Aim of the exercise. The answer must be an exact copy of the lines from the one holding "discount: 15% = 200.64 -> 25% = 299.67" through the final line of the entries, and nothing else.

** Given records follows **

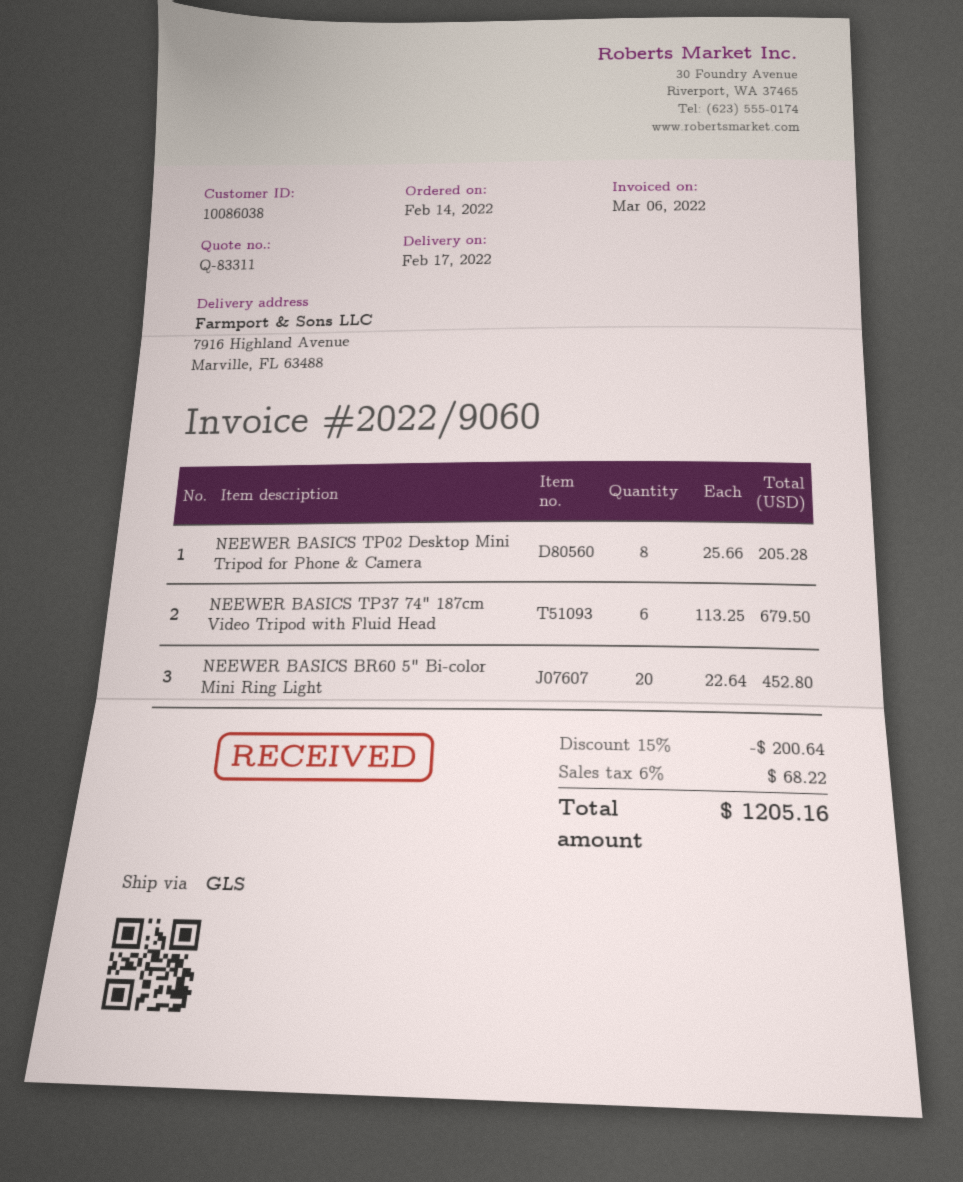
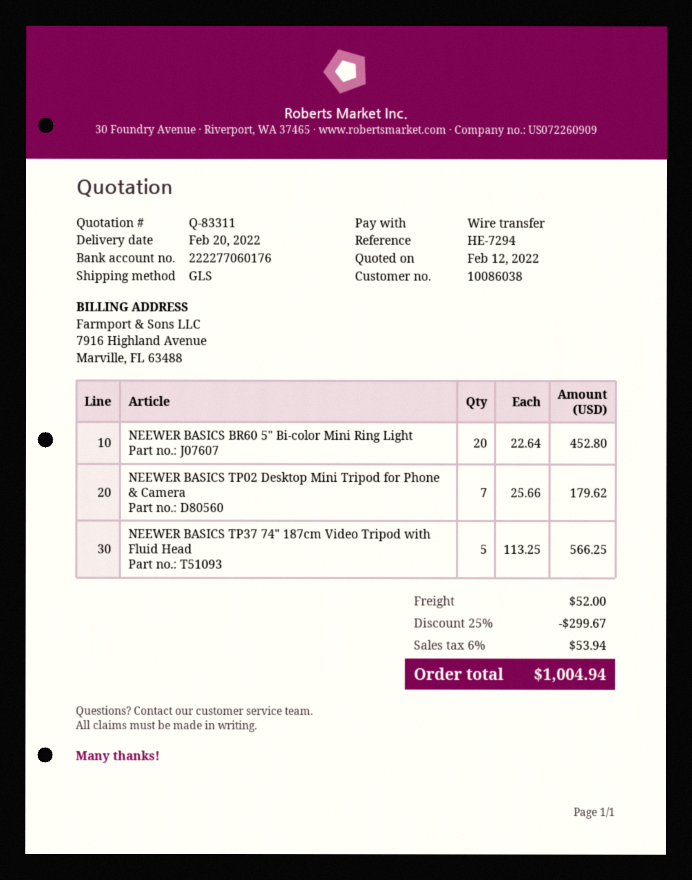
delivery date: 2022-02-17 -> 2022-02-20
NEEWER BASICS TP02 Desktop Mini Tripod for Phone & Camera: 8 x 25.66 = 205.28 -> 7 x 25.66 = 179.62
NEEWER BASICS TP37 74" 187cm Video Tripod with Fluid Head: 6 x 113.25 = 679.50 -> 5 x 113.25 = 566.25
discount: 15% = 200.64 -> 25% = 299.67
shipping: none -> 52.00
tax: 6% = 68.22 -> 6% = 53.94
total: 1205.16 -> 1004.94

** End of Given records **

Solution for this task.
discount: 15% = 200.64 -> 25% = 299.67
shipping: none -> 52.00
tax: 6% = 68.22 -> 6% = 53.94
total: 1205.16 -> 1004.94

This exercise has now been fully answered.